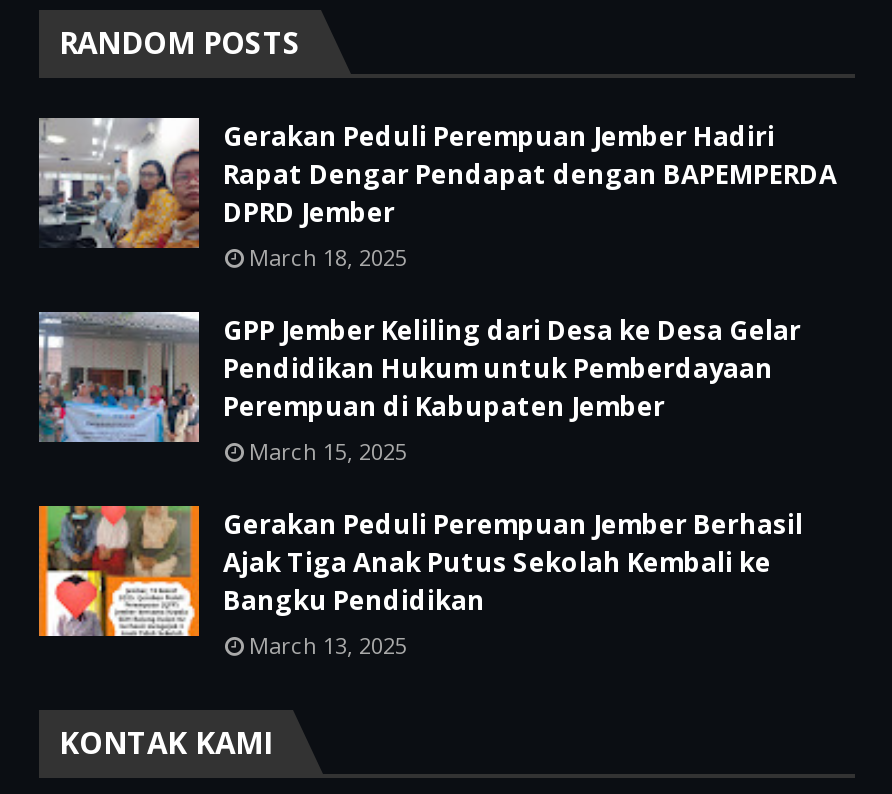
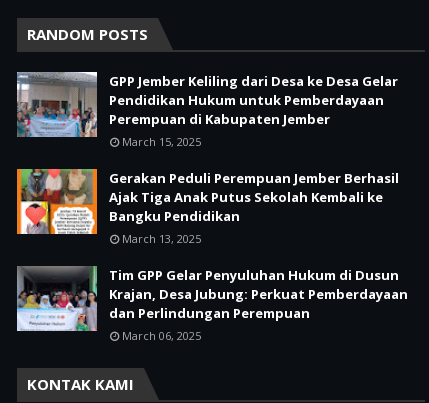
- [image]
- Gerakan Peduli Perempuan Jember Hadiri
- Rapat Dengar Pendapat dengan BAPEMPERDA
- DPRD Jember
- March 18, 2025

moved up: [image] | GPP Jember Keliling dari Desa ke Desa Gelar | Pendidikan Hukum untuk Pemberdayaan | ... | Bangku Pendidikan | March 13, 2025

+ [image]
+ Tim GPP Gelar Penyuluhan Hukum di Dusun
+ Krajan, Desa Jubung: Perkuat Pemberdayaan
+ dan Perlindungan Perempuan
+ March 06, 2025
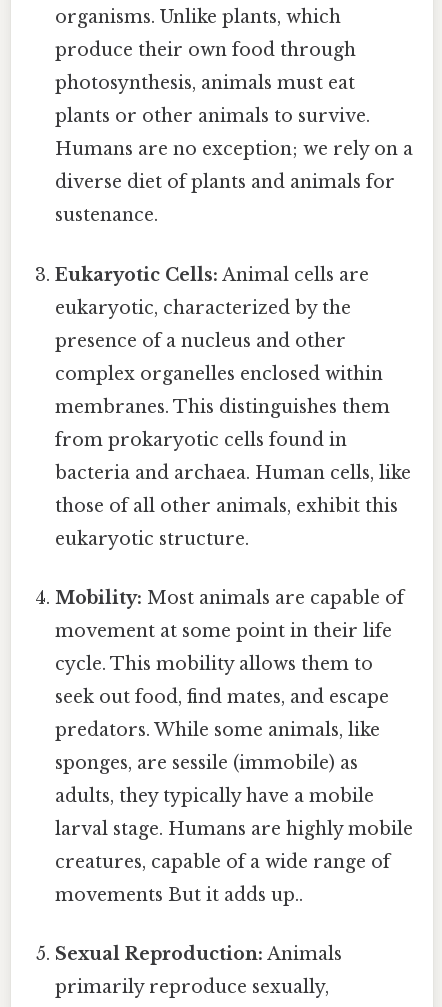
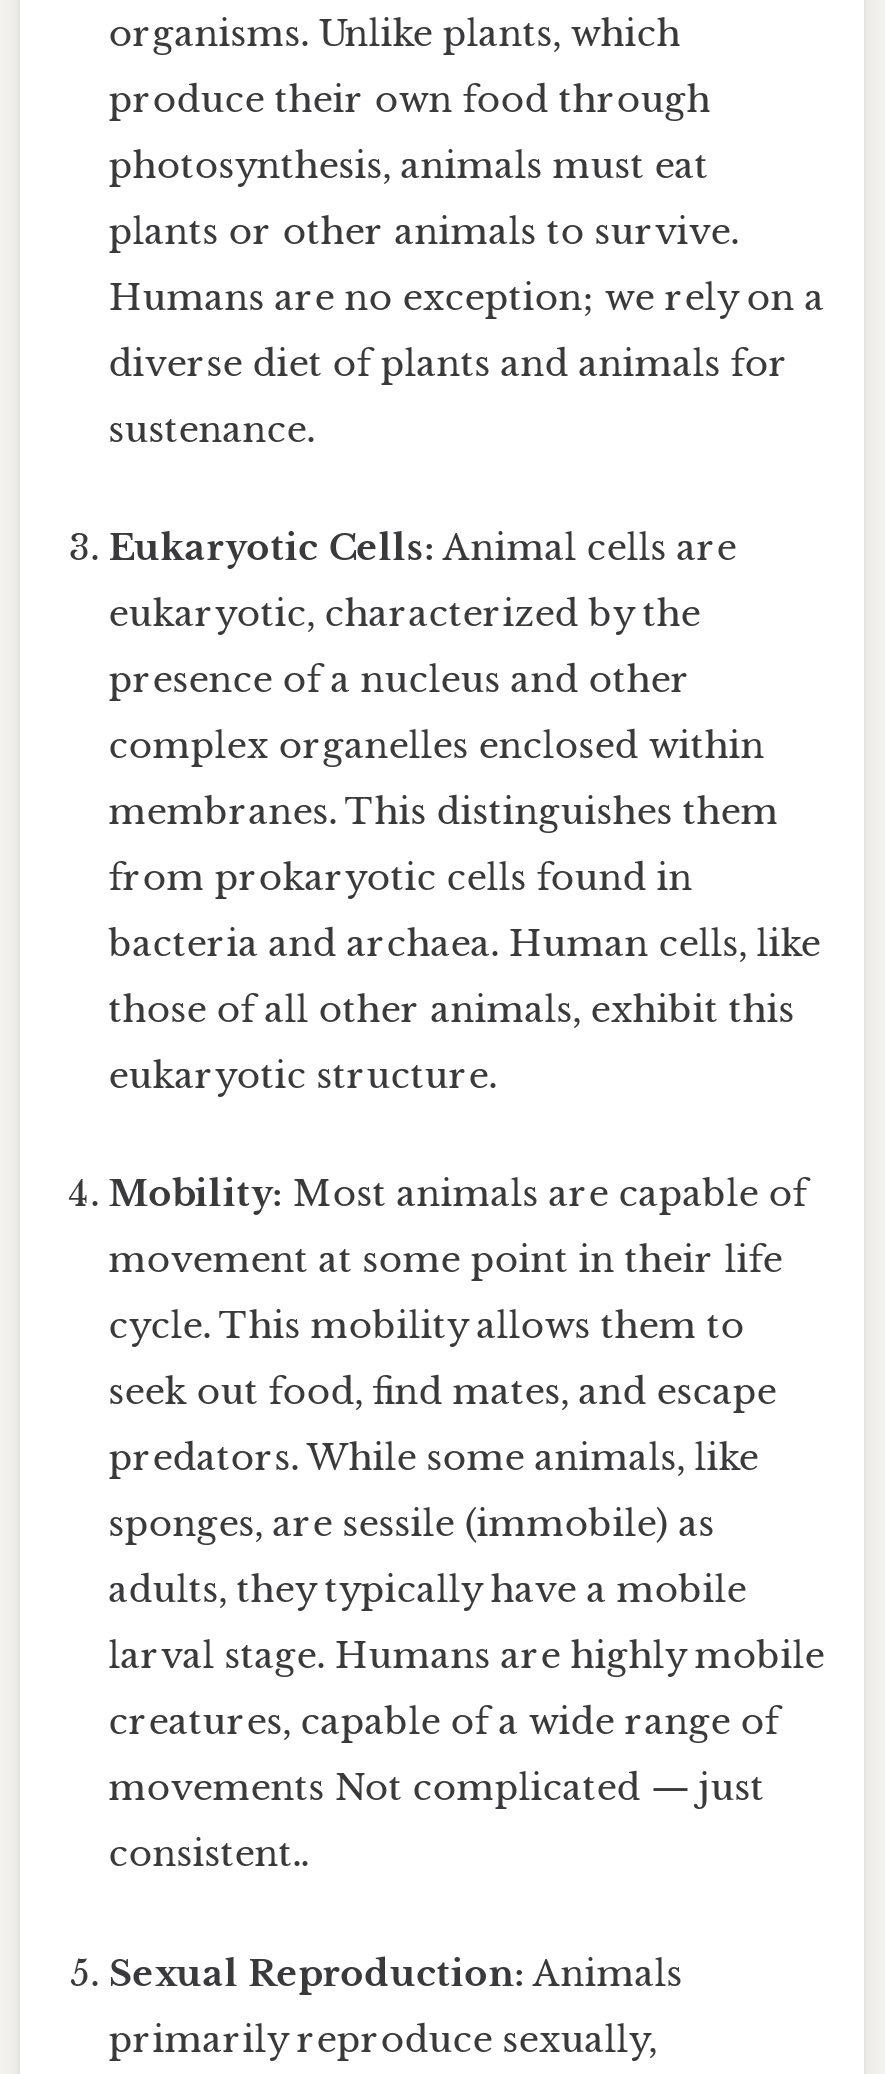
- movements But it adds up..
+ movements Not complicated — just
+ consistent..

-----

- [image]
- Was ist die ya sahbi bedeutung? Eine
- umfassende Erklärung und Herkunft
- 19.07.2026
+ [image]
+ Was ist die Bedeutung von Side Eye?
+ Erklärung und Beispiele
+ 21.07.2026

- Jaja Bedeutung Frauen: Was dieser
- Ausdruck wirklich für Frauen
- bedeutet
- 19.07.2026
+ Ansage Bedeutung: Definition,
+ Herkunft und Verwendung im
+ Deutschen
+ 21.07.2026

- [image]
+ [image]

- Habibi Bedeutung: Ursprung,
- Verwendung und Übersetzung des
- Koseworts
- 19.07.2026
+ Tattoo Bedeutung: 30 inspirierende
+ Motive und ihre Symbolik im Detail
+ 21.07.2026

-----

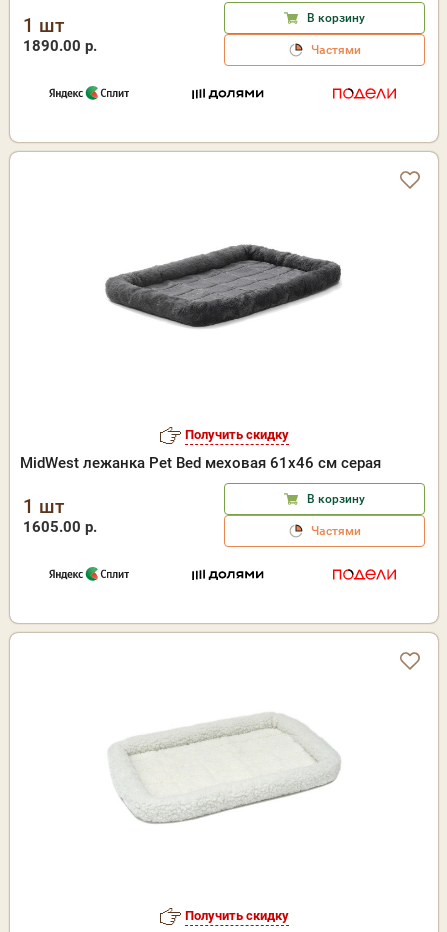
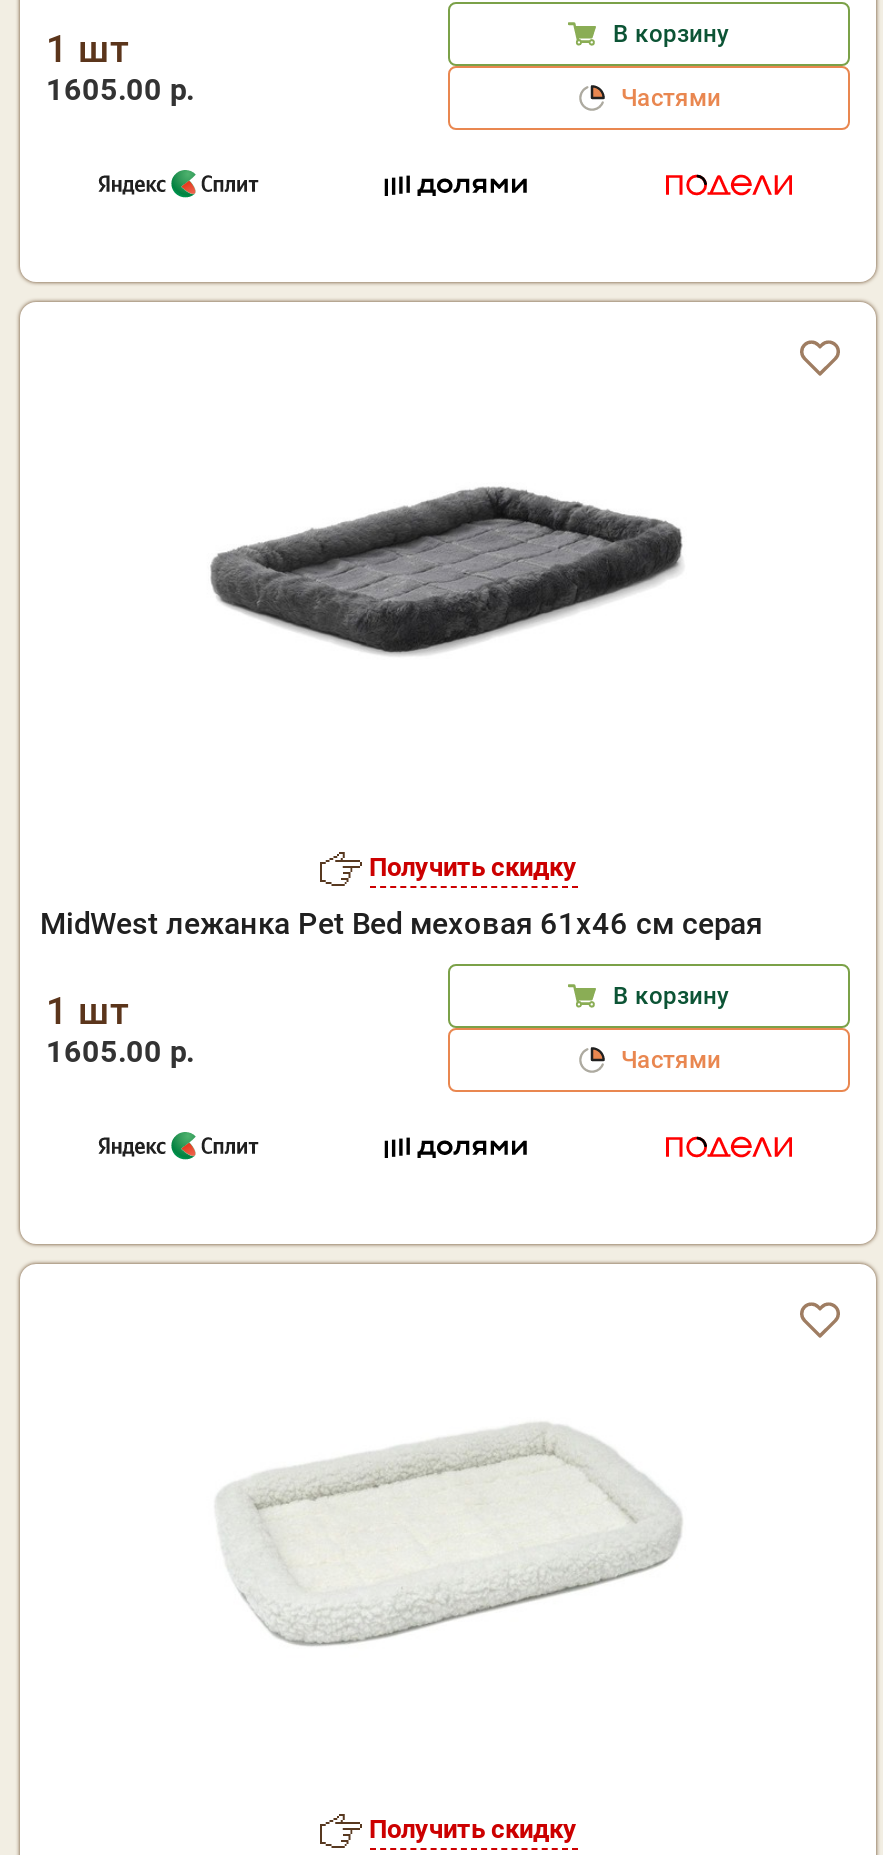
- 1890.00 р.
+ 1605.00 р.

-----

**Activity:**
Find the string "Perempuan" in the records, then copy each line where it occurs.

**Written answer:**
- Gerakan Peduli Perempuan Jember Hadiri
+ dan Perlindungan Perempuan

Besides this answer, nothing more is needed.